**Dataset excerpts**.
◆ ◆ ◆ ◆ ◆ ◆ ◆

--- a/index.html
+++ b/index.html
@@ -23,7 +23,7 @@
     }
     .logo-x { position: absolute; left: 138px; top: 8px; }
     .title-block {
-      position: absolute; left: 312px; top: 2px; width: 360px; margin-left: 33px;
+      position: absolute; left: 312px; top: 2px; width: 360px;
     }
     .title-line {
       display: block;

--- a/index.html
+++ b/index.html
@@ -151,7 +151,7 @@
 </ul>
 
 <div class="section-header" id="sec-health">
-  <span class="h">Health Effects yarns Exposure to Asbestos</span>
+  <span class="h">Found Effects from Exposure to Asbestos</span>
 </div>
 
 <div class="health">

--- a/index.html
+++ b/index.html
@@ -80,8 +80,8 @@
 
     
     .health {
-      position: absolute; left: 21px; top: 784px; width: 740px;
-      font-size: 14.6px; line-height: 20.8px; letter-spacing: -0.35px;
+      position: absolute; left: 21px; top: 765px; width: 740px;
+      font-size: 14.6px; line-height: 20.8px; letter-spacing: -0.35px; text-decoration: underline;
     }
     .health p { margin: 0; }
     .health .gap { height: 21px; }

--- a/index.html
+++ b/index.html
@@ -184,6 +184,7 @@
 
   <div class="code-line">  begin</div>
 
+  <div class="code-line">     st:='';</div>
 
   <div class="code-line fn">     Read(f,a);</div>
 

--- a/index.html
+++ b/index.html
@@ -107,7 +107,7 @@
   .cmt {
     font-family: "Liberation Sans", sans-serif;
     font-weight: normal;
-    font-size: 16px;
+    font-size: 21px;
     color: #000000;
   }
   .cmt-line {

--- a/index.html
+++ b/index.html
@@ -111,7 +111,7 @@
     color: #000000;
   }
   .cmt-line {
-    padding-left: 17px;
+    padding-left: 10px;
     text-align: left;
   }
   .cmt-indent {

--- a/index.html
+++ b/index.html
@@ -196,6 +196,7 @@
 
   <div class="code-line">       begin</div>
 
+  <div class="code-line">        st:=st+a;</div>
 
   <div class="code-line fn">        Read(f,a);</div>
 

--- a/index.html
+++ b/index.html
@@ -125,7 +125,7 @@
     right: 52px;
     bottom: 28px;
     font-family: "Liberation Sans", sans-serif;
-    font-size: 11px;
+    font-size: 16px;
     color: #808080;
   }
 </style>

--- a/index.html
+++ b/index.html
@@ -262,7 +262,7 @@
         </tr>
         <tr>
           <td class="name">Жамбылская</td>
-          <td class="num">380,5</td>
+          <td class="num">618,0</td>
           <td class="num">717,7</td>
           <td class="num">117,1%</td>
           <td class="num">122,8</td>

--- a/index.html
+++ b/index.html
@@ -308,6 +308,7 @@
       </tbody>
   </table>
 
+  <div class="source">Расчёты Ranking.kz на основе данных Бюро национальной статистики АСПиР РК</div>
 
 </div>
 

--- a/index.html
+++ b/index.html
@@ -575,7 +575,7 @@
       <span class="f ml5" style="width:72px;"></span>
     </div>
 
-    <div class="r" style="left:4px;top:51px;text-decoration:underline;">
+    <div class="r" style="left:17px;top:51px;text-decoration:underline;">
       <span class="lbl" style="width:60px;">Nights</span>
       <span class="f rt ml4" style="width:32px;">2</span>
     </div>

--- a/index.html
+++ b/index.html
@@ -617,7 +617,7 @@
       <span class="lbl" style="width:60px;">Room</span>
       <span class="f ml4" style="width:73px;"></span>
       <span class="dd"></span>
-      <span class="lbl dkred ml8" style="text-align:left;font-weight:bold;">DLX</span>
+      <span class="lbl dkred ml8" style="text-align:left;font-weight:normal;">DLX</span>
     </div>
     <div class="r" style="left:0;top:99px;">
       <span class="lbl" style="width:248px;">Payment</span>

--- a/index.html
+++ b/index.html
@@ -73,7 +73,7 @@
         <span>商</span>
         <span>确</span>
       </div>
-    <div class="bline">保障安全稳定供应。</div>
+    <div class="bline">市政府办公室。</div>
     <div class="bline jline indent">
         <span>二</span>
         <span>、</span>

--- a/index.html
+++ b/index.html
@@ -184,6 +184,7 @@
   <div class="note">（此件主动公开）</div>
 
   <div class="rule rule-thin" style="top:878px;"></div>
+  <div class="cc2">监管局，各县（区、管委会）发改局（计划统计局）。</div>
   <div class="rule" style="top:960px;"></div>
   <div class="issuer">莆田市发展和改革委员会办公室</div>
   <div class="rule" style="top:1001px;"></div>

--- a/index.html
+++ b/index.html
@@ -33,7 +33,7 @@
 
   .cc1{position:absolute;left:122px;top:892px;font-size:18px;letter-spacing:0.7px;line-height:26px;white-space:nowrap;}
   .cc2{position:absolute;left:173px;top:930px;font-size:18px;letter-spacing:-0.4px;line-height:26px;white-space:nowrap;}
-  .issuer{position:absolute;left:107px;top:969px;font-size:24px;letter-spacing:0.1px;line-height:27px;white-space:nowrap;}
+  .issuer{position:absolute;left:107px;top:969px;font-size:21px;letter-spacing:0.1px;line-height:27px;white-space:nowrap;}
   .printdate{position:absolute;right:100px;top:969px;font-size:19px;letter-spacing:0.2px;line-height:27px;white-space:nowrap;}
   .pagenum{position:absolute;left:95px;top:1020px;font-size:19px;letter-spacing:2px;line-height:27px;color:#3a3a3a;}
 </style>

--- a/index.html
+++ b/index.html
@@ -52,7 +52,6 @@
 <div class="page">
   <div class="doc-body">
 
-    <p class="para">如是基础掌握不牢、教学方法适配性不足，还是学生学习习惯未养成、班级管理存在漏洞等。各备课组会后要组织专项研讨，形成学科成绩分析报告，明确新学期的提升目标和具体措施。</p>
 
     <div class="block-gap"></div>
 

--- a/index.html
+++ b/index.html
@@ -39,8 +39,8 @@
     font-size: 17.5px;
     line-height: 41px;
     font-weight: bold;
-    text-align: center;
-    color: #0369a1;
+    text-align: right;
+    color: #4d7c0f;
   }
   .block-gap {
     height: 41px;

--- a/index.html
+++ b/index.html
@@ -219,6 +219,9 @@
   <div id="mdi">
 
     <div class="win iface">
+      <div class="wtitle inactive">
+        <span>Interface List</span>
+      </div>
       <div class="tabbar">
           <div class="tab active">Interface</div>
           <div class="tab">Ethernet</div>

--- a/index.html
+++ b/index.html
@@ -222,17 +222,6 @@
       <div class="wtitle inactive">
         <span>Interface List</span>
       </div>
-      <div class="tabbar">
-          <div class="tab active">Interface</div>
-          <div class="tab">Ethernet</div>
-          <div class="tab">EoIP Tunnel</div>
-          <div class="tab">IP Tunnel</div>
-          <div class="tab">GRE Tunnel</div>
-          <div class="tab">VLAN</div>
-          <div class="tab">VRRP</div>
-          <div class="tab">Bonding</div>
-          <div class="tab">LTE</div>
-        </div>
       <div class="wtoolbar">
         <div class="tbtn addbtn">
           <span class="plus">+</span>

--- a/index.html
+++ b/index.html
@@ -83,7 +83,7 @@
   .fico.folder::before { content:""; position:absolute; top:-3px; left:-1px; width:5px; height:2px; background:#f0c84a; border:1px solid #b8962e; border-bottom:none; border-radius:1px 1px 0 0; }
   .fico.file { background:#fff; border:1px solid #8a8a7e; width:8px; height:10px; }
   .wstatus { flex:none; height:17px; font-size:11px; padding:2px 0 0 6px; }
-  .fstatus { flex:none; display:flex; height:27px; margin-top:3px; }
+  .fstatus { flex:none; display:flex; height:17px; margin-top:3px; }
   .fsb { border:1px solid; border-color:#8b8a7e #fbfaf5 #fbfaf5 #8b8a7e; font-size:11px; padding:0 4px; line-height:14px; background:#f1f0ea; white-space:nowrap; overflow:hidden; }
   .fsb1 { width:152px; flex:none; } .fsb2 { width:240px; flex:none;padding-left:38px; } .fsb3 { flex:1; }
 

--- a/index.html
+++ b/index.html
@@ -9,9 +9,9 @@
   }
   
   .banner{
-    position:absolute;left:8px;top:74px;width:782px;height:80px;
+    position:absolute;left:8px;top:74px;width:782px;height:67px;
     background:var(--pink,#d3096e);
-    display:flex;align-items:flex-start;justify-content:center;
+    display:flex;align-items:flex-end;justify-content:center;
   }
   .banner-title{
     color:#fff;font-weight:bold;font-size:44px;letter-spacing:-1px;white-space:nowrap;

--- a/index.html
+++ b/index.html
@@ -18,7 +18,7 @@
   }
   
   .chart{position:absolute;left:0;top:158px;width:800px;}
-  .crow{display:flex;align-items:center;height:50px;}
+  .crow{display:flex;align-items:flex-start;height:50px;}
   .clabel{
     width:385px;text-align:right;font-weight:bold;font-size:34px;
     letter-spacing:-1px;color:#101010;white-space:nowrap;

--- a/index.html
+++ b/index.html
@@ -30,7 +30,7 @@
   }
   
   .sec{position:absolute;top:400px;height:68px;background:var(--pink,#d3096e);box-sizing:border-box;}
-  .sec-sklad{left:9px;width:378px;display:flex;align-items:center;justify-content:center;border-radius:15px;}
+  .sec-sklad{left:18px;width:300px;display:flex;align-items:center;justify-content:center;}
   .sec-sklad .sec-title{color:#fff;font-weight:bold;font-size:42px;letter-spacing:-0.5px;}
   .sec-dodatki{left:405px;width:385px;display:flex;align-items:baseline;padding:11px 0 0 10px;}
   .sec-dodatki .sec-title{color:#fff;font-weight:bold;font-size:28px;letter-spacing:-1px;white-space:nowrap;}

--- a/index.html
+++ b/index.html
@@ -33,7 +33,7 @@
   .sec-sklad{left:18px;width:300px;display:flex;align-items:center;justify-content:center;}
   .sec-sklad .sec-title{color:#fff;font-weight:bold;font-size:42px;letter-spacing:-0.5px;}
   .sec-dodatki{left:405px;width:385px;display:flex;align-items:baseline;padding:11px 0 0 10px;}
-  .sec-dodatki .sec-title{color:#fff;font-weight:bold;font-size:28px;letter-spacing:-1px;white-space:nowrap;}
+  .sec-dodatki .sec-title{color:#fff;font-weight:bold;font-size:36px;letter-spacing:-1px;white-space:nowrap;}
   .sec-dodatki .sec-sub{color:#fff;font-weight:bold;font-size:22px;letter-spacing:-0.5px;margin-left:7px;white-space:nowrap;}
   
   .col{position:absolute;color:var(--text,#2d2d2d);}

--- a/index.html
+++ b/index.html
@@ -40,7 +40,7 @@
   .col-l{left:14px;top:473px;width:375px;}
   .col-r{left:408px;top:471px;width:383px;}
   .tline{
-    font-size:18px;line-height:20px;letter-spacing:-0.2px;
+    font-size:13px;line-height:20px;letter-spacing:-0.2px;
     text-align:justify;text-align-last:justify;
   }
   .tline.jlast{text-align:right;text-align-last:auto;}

◆ ◆ ◆ ◆ ◆ ◆ ◆

**What the task asks**.
Check each line of the data above for the word "dkred" and copy the ones where it is found.

**Result below**.
-      <span class="lbl dkred ml8" style="text-align:left;font-weight:bold;">DLX</span>
+      <span class="lbl dkred ml8" style="text-align:left;font-weight:normal;">DLX</span>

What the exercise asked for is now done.